Born 1977, Phrae, Thailand
Multidisciplinary artist Piyarat Piyapongwiwat asks us to consider how global culture flows in an age of porous national borders. She is interested in the ‘non-places’ of the contemporary world; tourist sites, free trade areas, border zones, refugee camps, migrant hostels are all liminal zones where local cultures encounter the global, becoming hybrid, transnational sites of uncertainty, crime, and exploitation. messages from nowhere to nowhere (2015) was developed during a three-month artist residency in Pattaya City, a tourist area and ‘special administrative zone’ that is home to a fluid, transitory population of migrants, temporary workers and visitors.
Piyapongwiwat, herself a global artist who studied firstly in Australia at RMIT and then at the Ecole Supérieure des Beaux-Arts de Montpellier Agglomération, Montpellier, France, collected statements from this multilingual, multi-ethnic population and projected them onto the facades of buildings in busy areas. messages from nowhere to nowhere amplifies the voices of this floating world. She makes visible the voices of the marginalised, those who are mostly unheard and invisible – housekeepers, gardeners, Burmese, Khmer, tourists, bar owners, sex workers, umbrella rental service workers on the beach, procurers in bars. In the cacophony of the city these single, poignant sentences battle with advertising for the attention of passers-by.
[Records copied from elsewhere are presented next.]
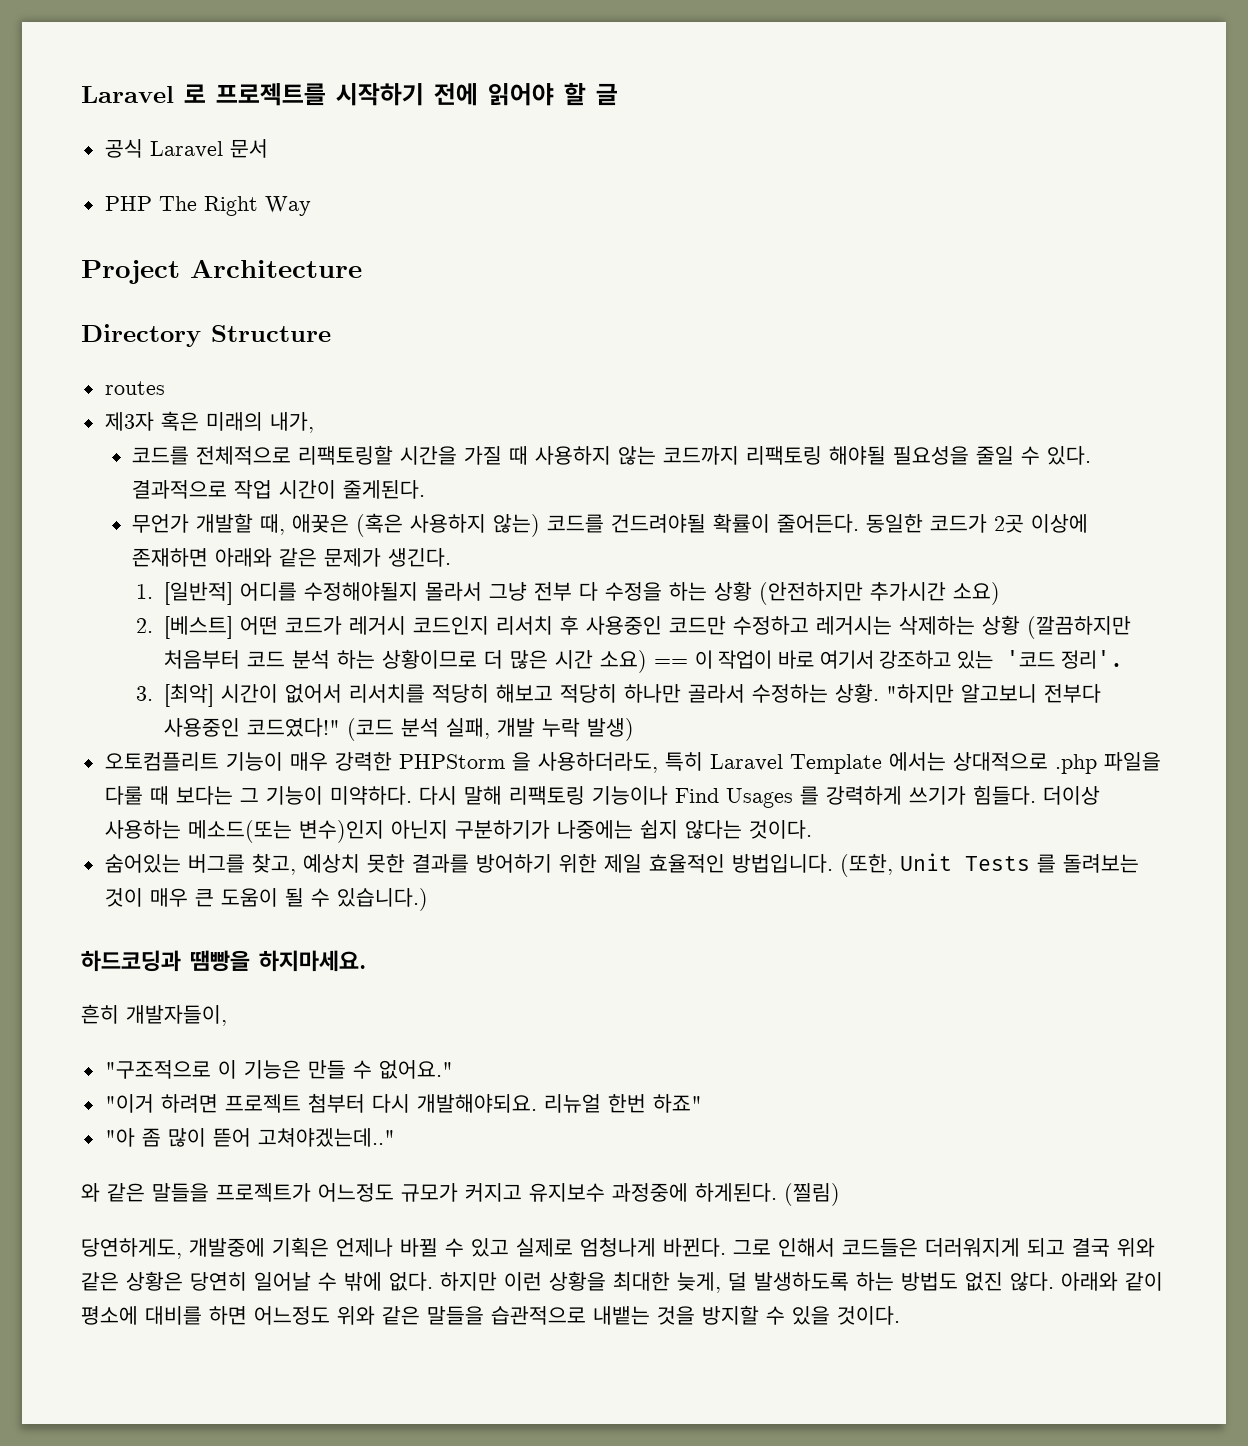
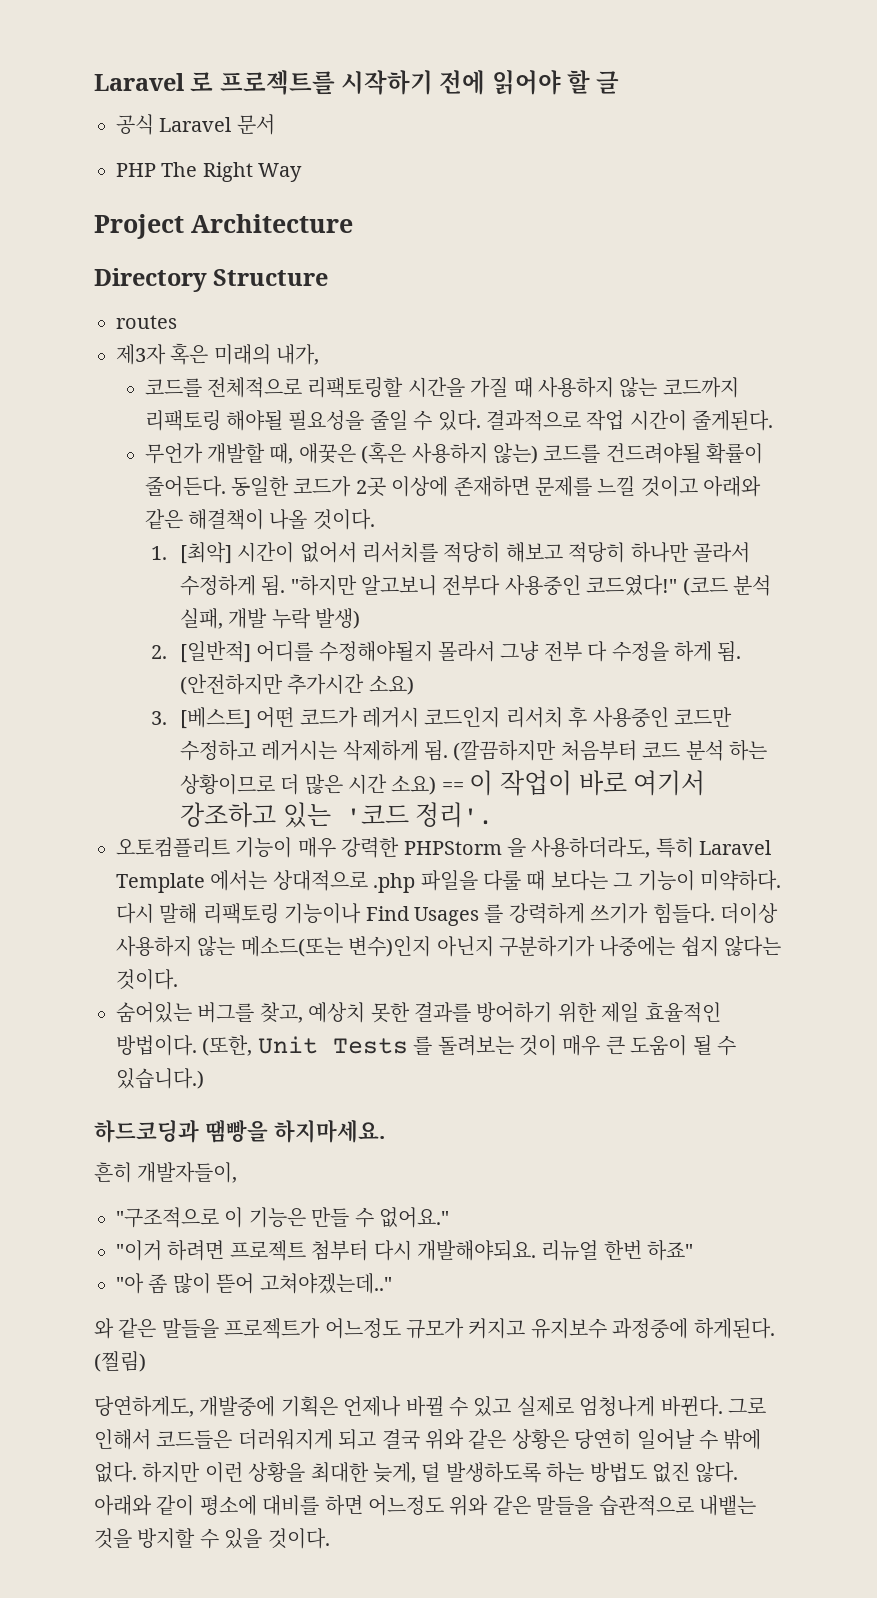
[215,548,452,567] [135,584,153,599] 아래와 같은 문제가 생긴다. // 1. -> [534,476,762,497] [144,509,375,530] [151,542,750,564] [179,575,771,596] [179,608,360,629] [151,645,168,659] 문제를 느낄 것이고 아래와 같은 해결책이 나올 것이다. // 1. [최악] 시간이 없어서 리서치를 적당히 해보고 적당히 하나만 골라서 수정하게 됨. "하지만 알고보니 전부다 사용중인 코드였다!" (코드 분석 실패, 개발 누락 발생) // 2.
[668,581,752,601] 하는 상황 -> [673,641,742,662] 하게 됨.
[135,618,153,633] 2. -> [151,711,168,725] 3.
[898,615,1020,635] 삭제하는 상황 -> [342,740,448,761] 삭제하게 됨.
[135,683,1101,707] [163,718,634,741] // 3. [최악] 시간이 없어서 리서치를 적당히 해보고 적당히 하나만 골라서 수정하는 상황. "하지만 알고보니 전부다 사용중인 코드였다!" (코드 분석 실패, 개발 누락 발생) -> (494, 815) none
[104,820,181,839] 사용하는 -> [116,936,236,957] 사용하지 않는
[731,854,833,873] 방법입니다. -> [116,1035,197,1056] 방법이다.

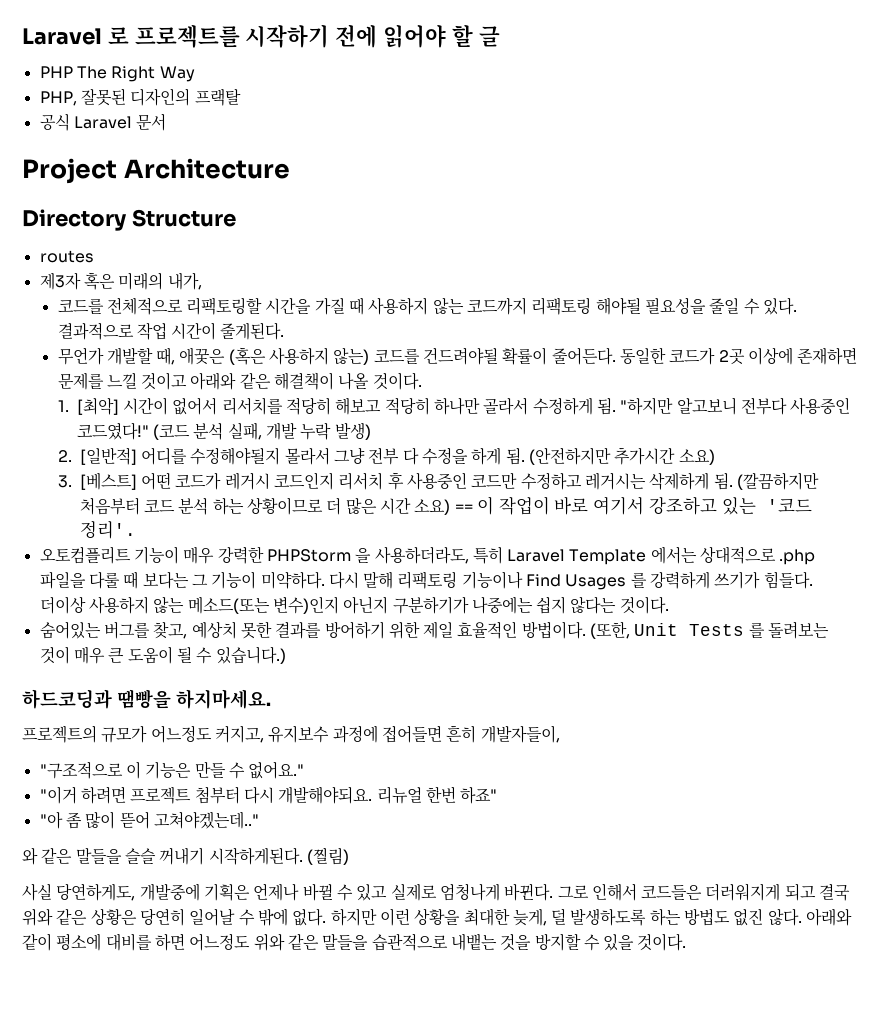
[116,114,275,135] // 공식 Laravel 문서 -> (500, 36) none
(303, 172) none -> [39,88,241,106] [39,113,167,131] // PHP, 잘못된 디자인의 프랙탈 // 공식 Laravel 문서
(385, 1131) none -> [22,725,442,743] 프로젝트의 규모가 어느정도 커지고, 유지보수 과정에 접어들면
[224,1318,775,1339] 프로젝트가 어느정도 규모가 커지고 유지보수 과정중에 하게된다. -> [124,847,303,865] 슬슬 꺼내기 시작하게된다.
(146, 1361) none -> [22,883,52,901] 사실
The neon installation Can You Sing The National Anthem? (2015), itself part of the messages from nowhere project, has a particular resonance in fiercely nationalistic Thai society. It represents the disempowerment and dislocation of Pattaya’s population, while simultaneously alluding to the flashing neon of its seedy nightlife. Posed as a question demanding an answer, the work reminds us of the uncertain status of the migrant attempting to make their way in a culture not their own. Piyapongwiwat’s practice exposes the human consequences of the cracks in the globalised economy.